== DATA LISTING ==

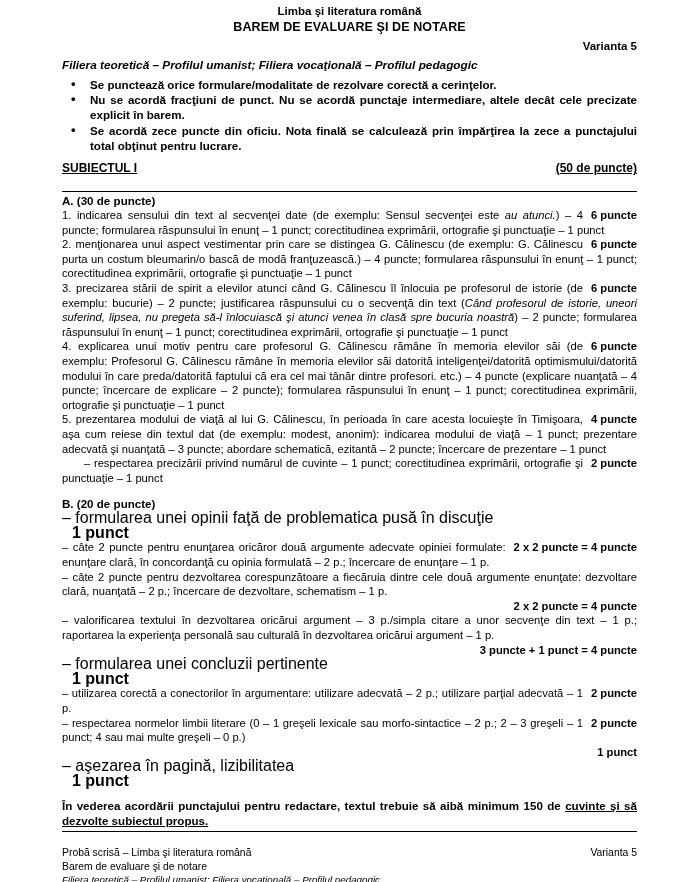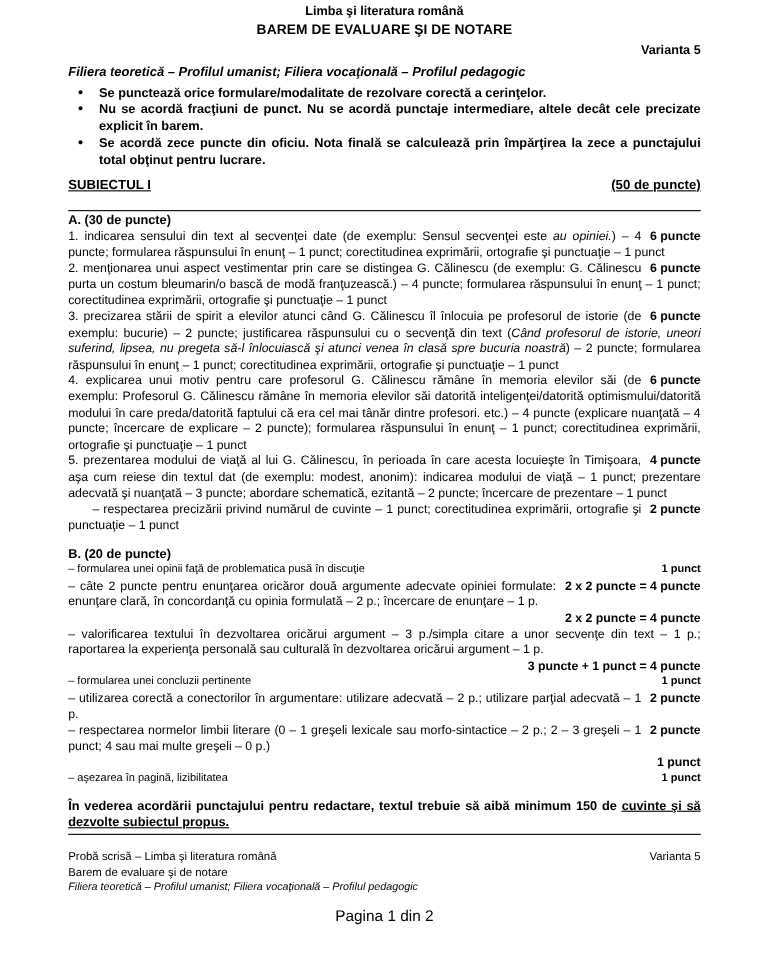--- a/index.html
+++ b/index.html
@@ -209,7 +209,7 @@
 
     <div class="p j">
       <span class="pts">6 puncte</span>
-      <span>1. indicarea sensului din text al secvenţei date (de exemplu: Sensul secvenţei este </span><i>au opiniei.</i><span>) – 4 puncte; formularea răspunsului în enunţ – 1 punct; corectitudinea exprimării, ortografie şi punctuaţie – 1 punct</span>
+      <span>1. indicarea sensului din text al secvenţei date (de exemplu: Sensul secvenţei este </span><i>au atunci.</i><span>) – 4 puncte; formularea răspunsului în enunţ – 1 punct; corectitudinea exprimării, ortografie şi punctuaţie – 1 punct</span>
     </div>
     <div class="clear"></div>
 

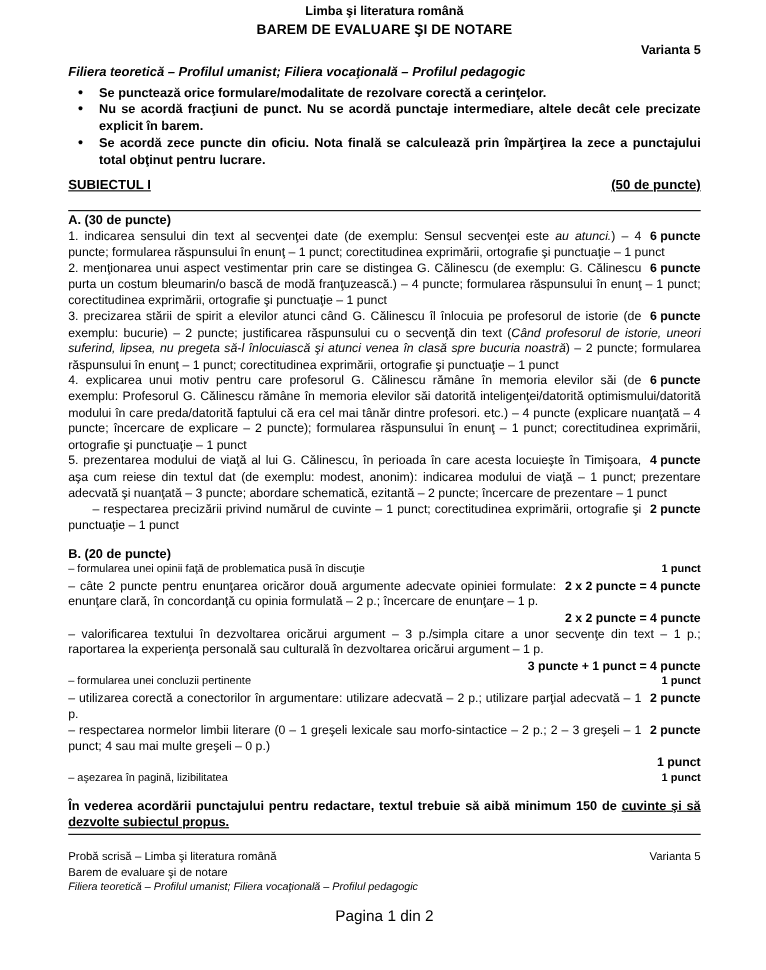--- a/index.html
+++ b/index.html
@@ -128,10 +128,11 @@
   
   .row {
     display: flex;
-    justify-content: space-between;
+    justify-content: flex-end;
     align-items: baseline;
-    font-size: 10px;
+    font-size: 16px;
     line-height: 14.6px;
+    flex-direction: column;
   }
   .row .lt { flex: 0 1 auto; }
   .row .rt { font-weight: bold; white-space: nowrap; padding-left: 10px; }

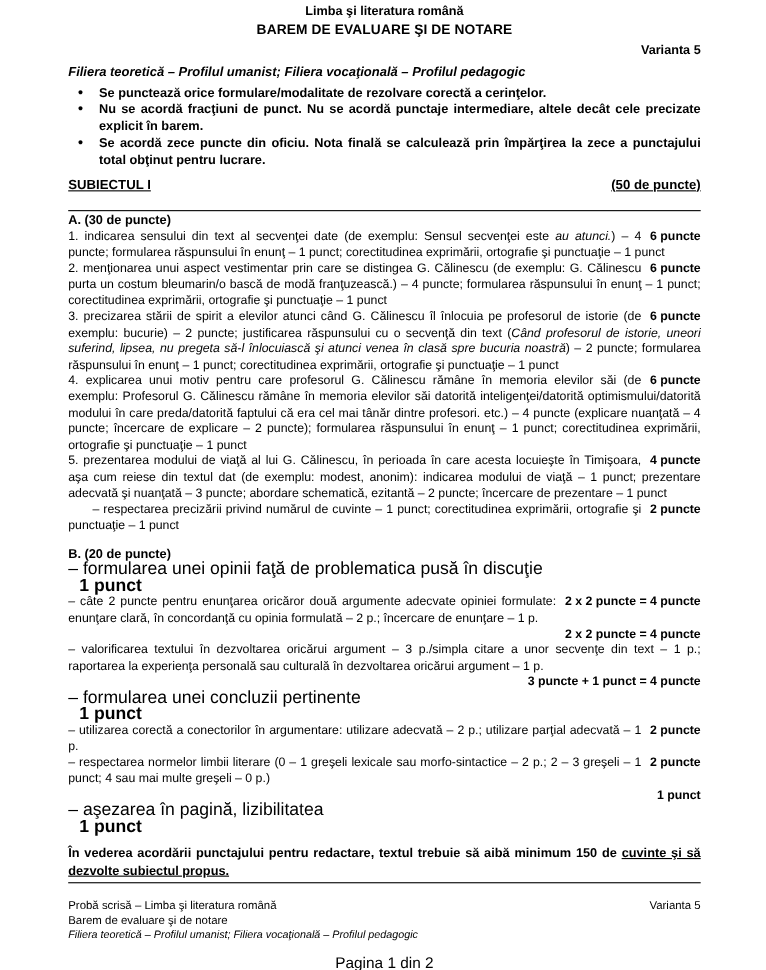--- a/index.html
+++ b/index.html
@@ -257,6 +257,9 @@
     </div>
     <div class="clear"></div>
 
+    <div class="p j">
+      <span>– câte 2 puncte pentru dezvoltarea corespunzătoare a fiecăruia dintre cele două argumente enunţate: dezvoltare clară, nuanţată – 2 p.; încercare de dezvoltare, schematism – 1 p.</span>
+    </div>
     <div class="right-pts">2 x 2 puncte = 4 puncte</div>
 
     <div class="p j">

===
== DATA LISTING ==

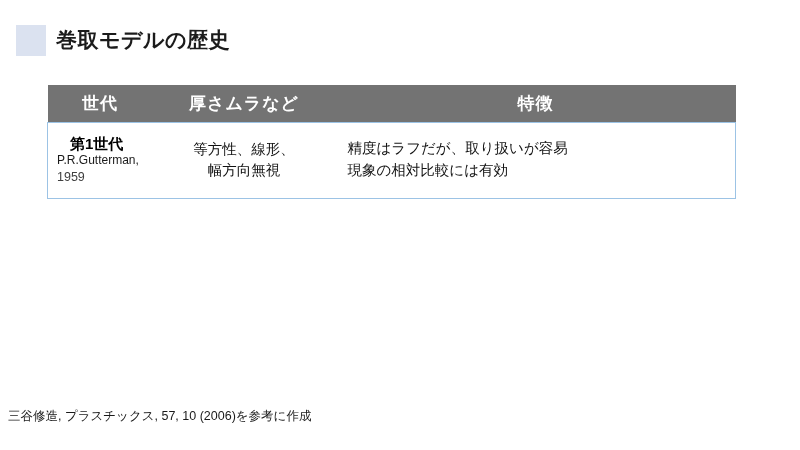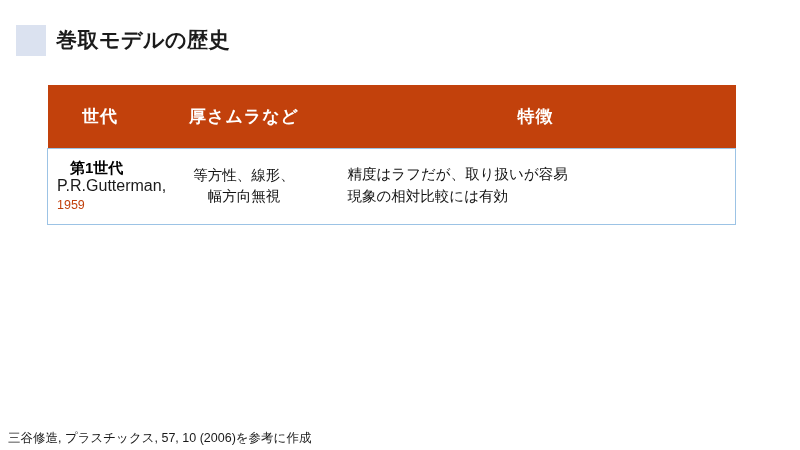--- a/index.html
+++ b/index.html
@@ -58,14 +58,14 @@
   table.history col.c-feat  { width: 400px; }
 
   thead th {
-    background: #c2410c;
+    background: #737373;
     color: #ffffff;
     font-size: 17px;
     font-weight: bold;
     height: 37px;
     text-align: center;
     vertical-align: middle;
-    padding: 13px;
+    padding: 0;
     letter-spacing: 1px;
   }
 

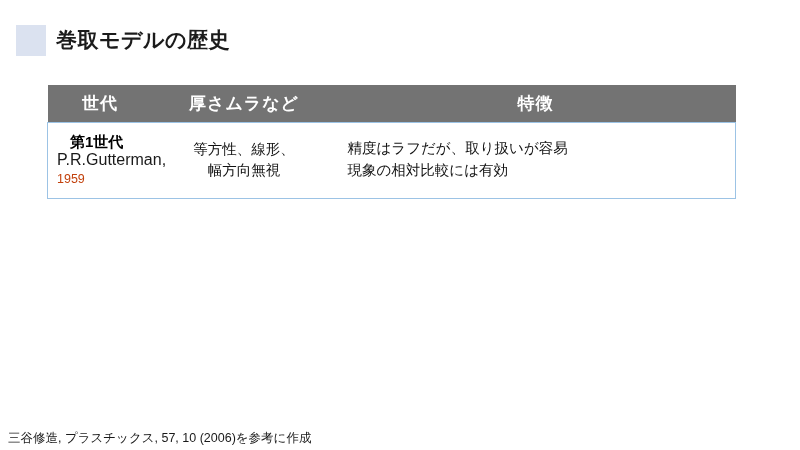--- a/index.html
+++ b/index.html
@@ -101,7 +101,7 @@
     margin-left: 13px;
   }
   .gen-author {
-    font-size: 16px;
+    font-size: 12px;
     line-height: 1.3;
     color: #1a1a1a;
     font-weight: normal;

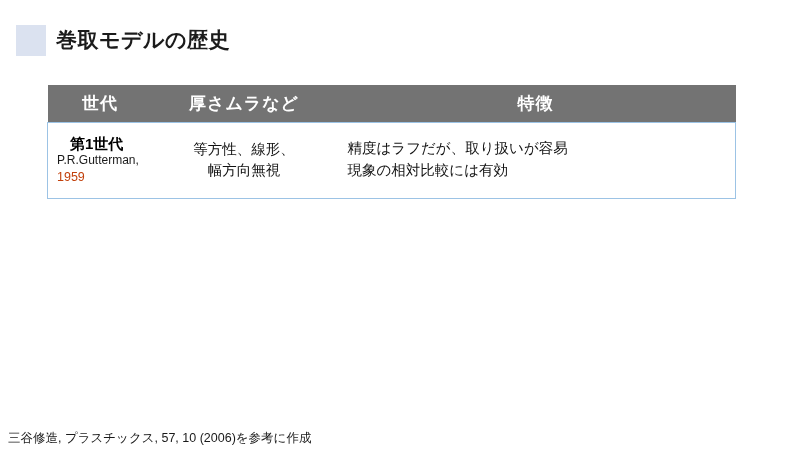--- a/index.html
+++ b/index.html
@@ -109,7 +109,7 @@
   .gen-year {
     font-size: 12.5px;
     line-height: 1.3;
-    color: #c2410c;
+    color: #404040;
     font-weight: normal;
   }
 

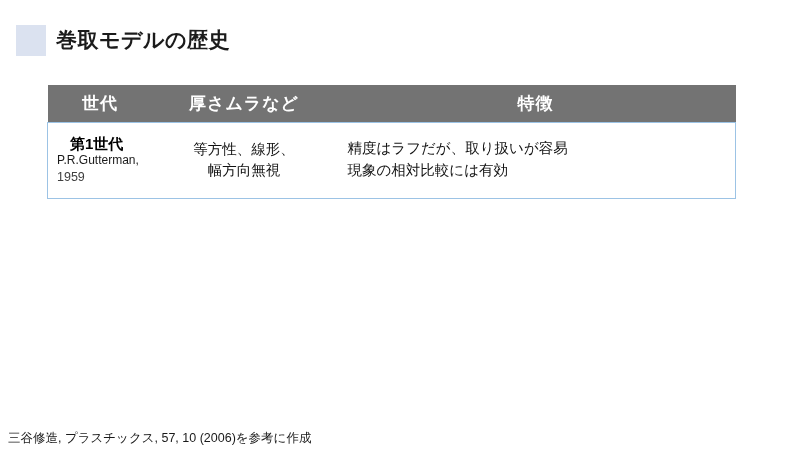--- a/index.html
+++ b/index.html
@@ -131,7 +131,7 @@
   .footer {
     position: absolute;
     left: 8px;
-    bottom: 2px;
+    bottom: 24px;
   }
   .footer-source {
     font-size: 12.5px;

===

> EXERCISE GOAL: All lines above that include the word "background" must be copied into the answer.

> ANSWER:
-    background: #c2410c;
+    background: #737373;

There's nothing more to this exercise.